Mel Brooks' directorial debut occurred in 1968. It was his gift to the world. And, you might ask, what was his gift originally titled? Springtime for Hitler. Springtime for Hitler, re-titled The Producers (probably for reasons of political correctness, which the film appears not to give a damn about), was a movie about two theatre producers who take it upon themselves to make a fortune off of a flop.
This unlikely scam features the seduction of old ladies for financing, the purchasing of a script titled: "Springtime for Hitler: A Musical Romp with Adolf and Eva", the hiring of the worst director and actor possible, and, of course, setting it all to music.
The best way to characterize this film is as a charicature of Hilter as a cheaply-drawn cartoon with his pants down around his ankles singing at the top of his lungs. It is both that striking, that immature, and that funny. Zero Mostel, although not giving a great performance, does his best with the role offerred to him and excels in it, as does Gene Wilder, who plays and accountant-turned-producer with as much neuroses as Woody Allen.
The film doesn't have speed to it: it lumbers along, taking it's time to get to punchlines which strike the viewer as perfectly delivered. Instead of speed it has a brilliant script, filled with jokes and quips and wittiness and turned out by Mel Brooks himself, allowing us all to view his genius at an early stage.

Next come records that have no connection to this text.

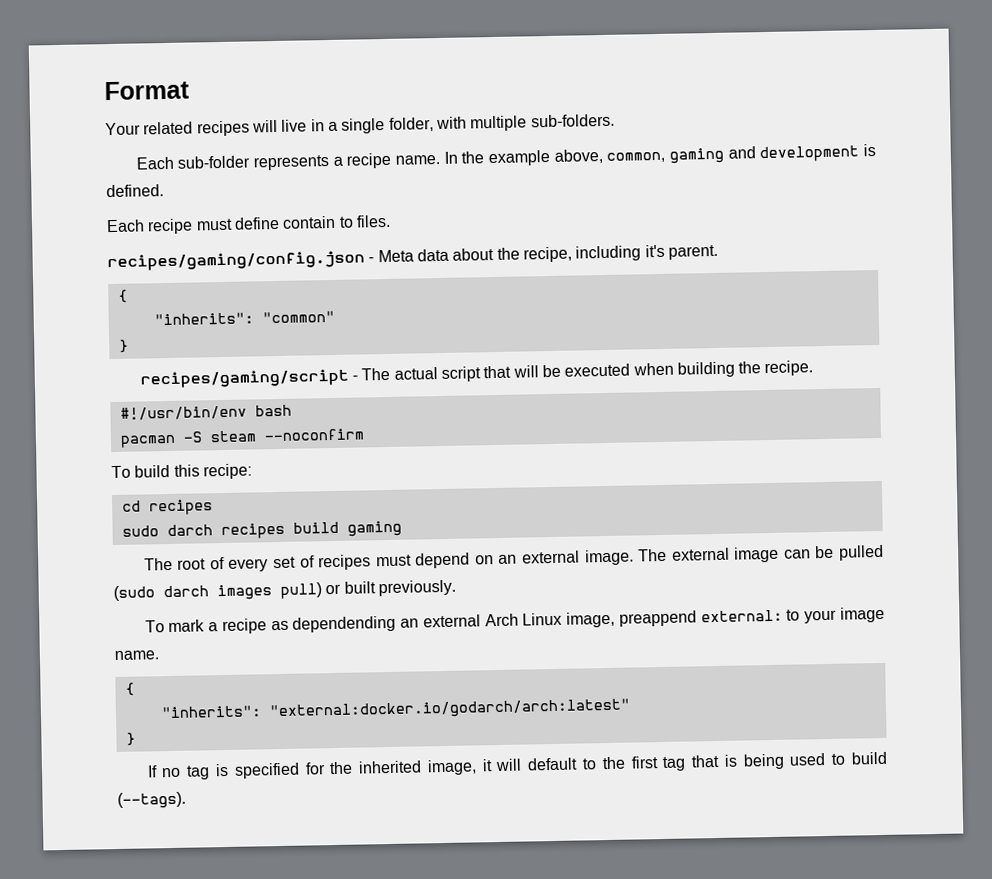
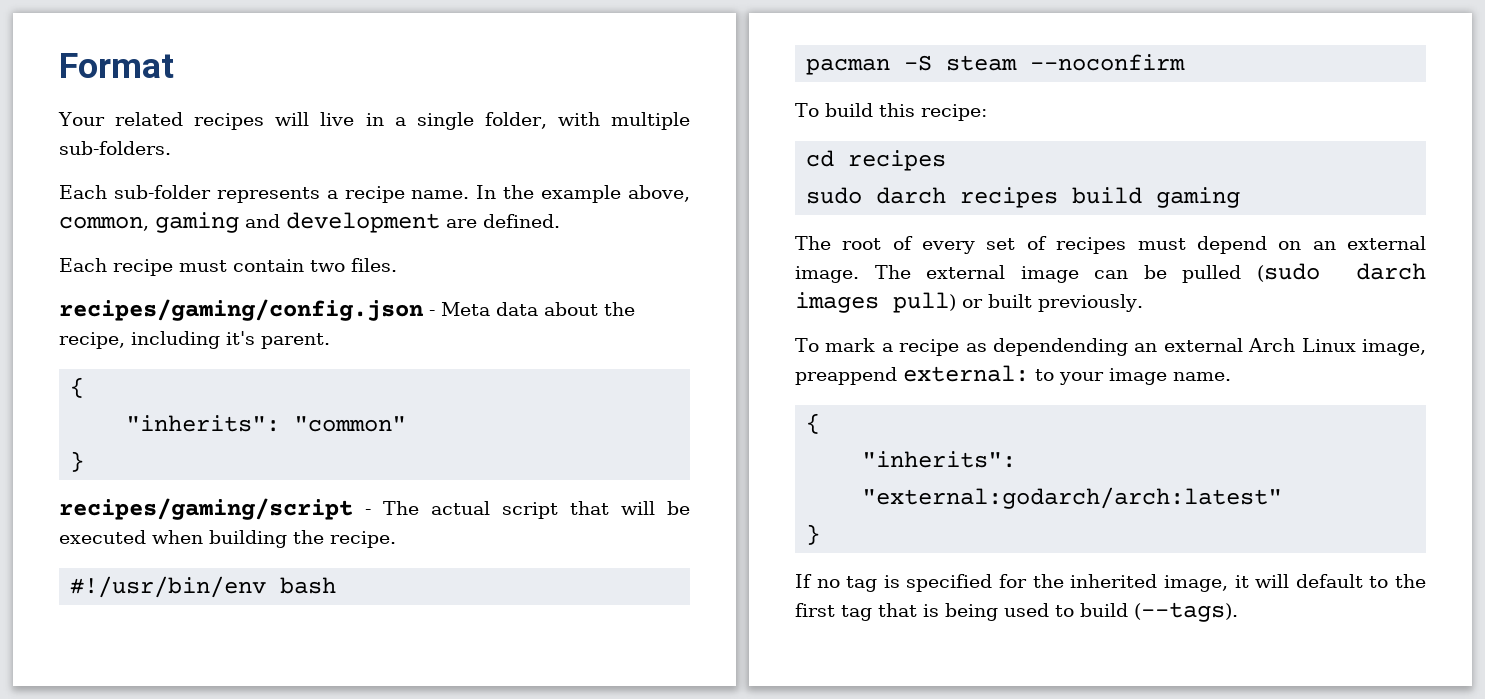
[863,143,876,157] is -> [446,219,477,228] are
[233,215,354,230] define contain to -> [233,259,345,272] contain two
[268,698,631,721] "external:docker.io/godarch/arch:latest" -> [862,487,1283,509] "external:godarch/arch:latest"

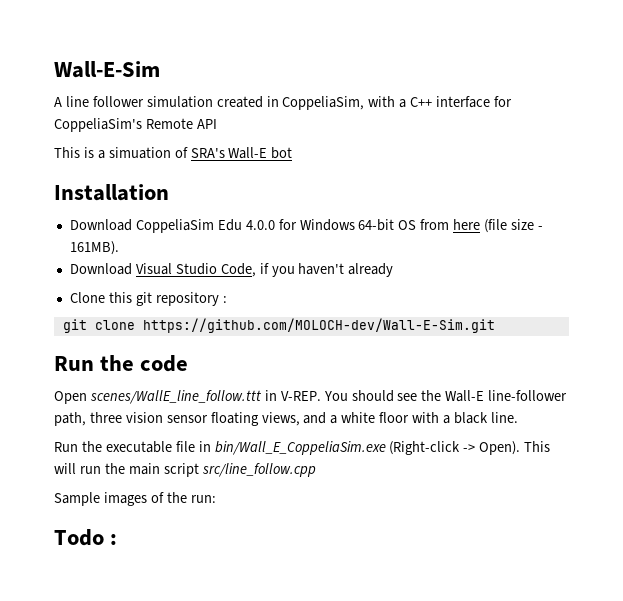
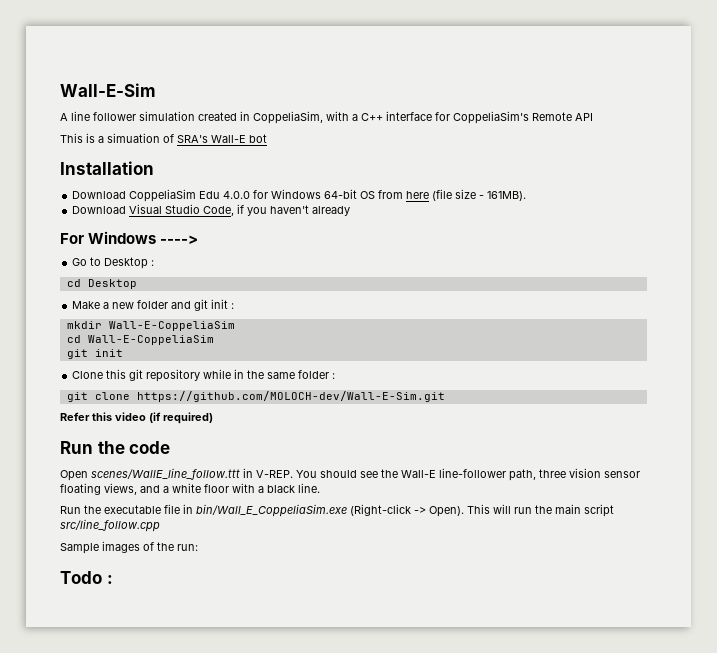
(394, 270) none -> [60,231,199,244] [72,257,155,269] [66,279,137,289] [72,299,235,311] [66,321,235,331] [66,335,214,345] [66,349,123,359] // For Windows ----> // Go to Desktop : // cd Desktop // Make a new folder and git init : // mkdir Wall-E-CoppeliaSim // cd Wall-E-CoppeliaSim // git init
(219, 299) none -> [203,369,330,379] while in the same folder
(495, 325) none -> [60,412,213,424] // Refer this video (if required)

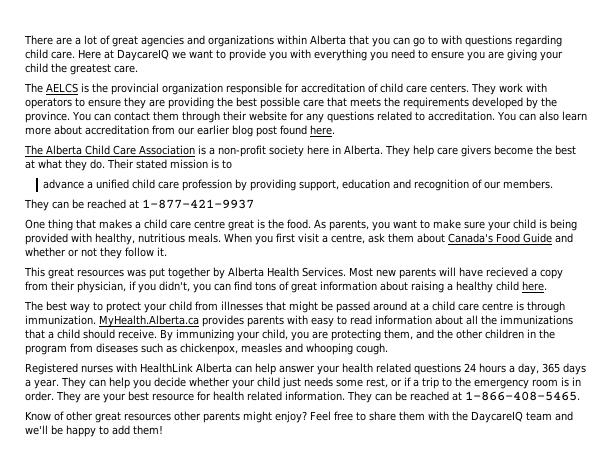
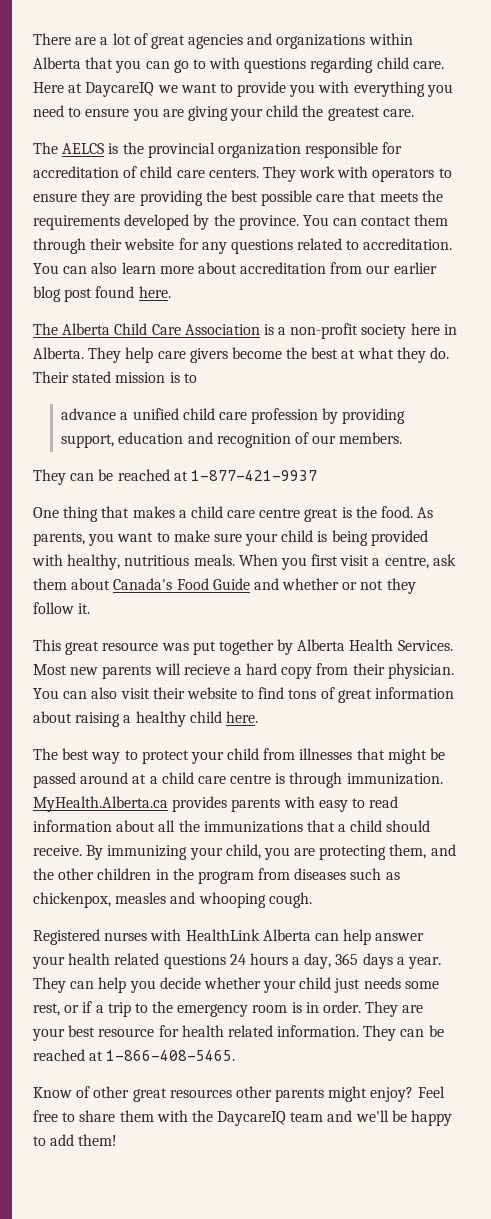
[77,269,124,277] resources -> [102,642,159,651] resource
[459,267,563,279] [25,281,231,293] have recieved a copy from their physician, if you didn't, you can -> [183,663,454,679] [33,687,255,699] recieve a hard copy from their physician. You can also visit their website to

I don't normally watch films from the sixties: I don't make an effort not to watch them, but I don't go out of my way for them, either. This film, however, was recommended to me by a friend and I, in turn, recommend it to you. It's childlike in its silliness, adult in its message of how utterly idiotic starting WWII was, and downright brilliant besides. This film, like Casablanca, Citizen Kane, Touch of Evil, and Gone with the Wind is worth going out of your way for.
It won the 1968 Academy Award for Best Original Screenplay, and wins my respect for the way the lines are delievered. Gene Wilder's most memorable moment is when he goes into hysterics, holding his blankie (literally) and delivering the line "I'm hysterical! I'm hysterical, I'm hysterical, I'm hysterical!" when water is put in his face he pauses for a moment and screams and says, "I'm wet and I'm still hysterical! I'm hysterical and I'm wet!" When he is then slapped he screams again and says, "I'm wet, I'm hysterical, and I'm in pain!"
Mel Brooks has always delivered a strange mix of message and humor (with the exception of Robin Hood: Men in Tights and Dracula: Dead and Loving It, which simply delivered humor), and it is prevalent in this film. He uses this opportunity to make fun of Hitler and Nazism in general, as well as, without once mentioning Hollywood, the strange system that exists in the City of Lights.
Sure, you see films like Get Shorty and The Player and The End of Violence, set in Hollywood and dealing with producers, and you know it's a satire of the system, but, when you watch The Producers, it's not the first thing that occurs to you. It is, like message should be in all good films, hidden just beneath the surface. Having the director being sure that he's funny and having the producers butter him up for directing a flop... picking an actor who does good by mistake. It has gumption to be this subversive, and is all the more lovable for that.
As I've said: it came recommended, I'm sending it off recommended.
The long-awaited DVD features a hilarious making-of documentary (complete with a present-day Ulla recreating her "go to work" go-go dance), photos, trailers, and far more. You'll even find snippets from the movie's looping sessions buried on the disc (they aren't hard to find). Highly, highly recommended.
The new Deluxe Edition DVD (spanning two discs) has the same extras plus a few more, including a reading of a letter from Peter Sellers about the mastery of the film.